Aithne was struck by this. "Are they any good?" she asked.

"The vermin make pretty good eating," Jolee confirmed. "I could whip up some kinrath legs in ten, maybe twenty minutes if Carth started a fire."

Aithne considered. She pulled a ration bar out from her pack, looked at it in distaste, and flipped it back inside. "So forty-five minutes, with gathering the wood and getting the fire to start," she said. "Good enough."

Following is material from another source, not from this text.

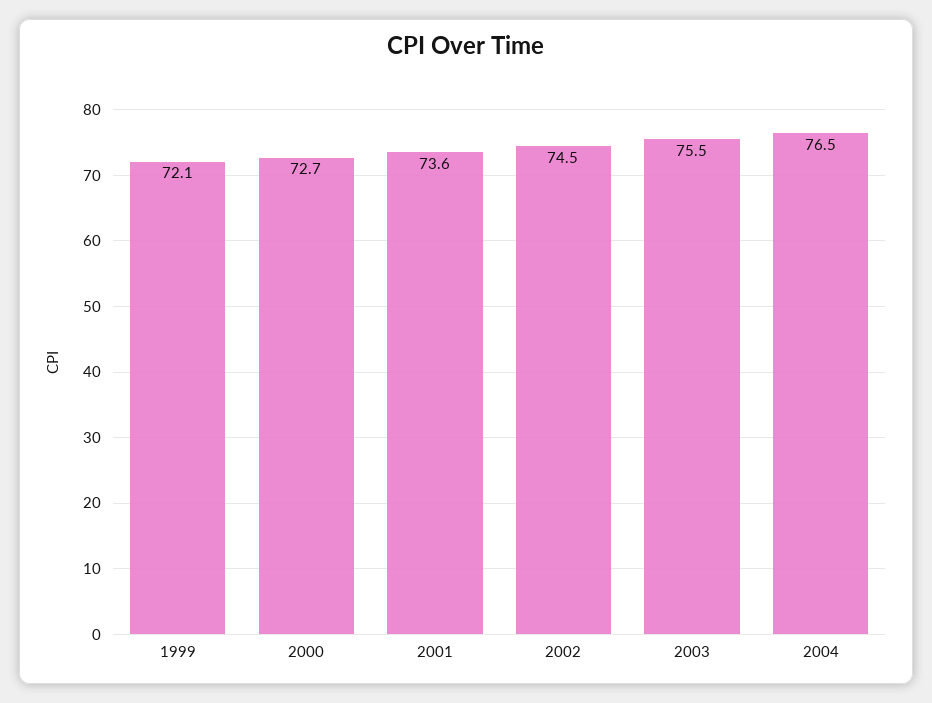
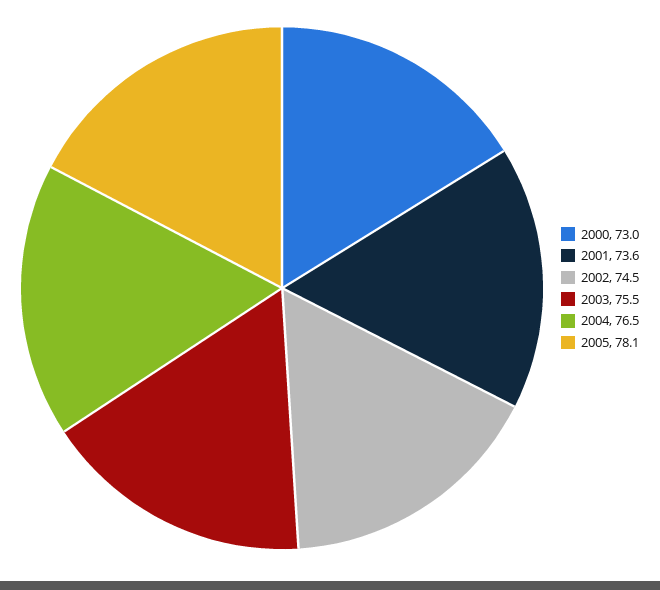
1999: 72.1 -> none
2000: 72.7 -> 73
2005: none -> 78.1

They were in an old forest inhabited by dangerous animals with claws and horns, so it didn't take Aithne long to find some dead dry wood. While Jolee jointed and cracked open the legs of one of the kinrath corpses nearby, Carth cleared ground for a campfire and built one up, lighting it with materials Bindo also provided. The scent of the kinrath, once Bindo put them on the fire, wasn't quite what Aithne had hoped—despite coming from arboreal creatures, they smelled like oceanic crustaceans.

"Seafood on a landlocked forest world," she sighed. But when Bindo took the kinrath legs off the fire, her conclusion turned out to be misleading. The kinrath had the same consistency of some seafood but a gamier, woodier flavor, and in any event, the freshness of the meat was a blessing.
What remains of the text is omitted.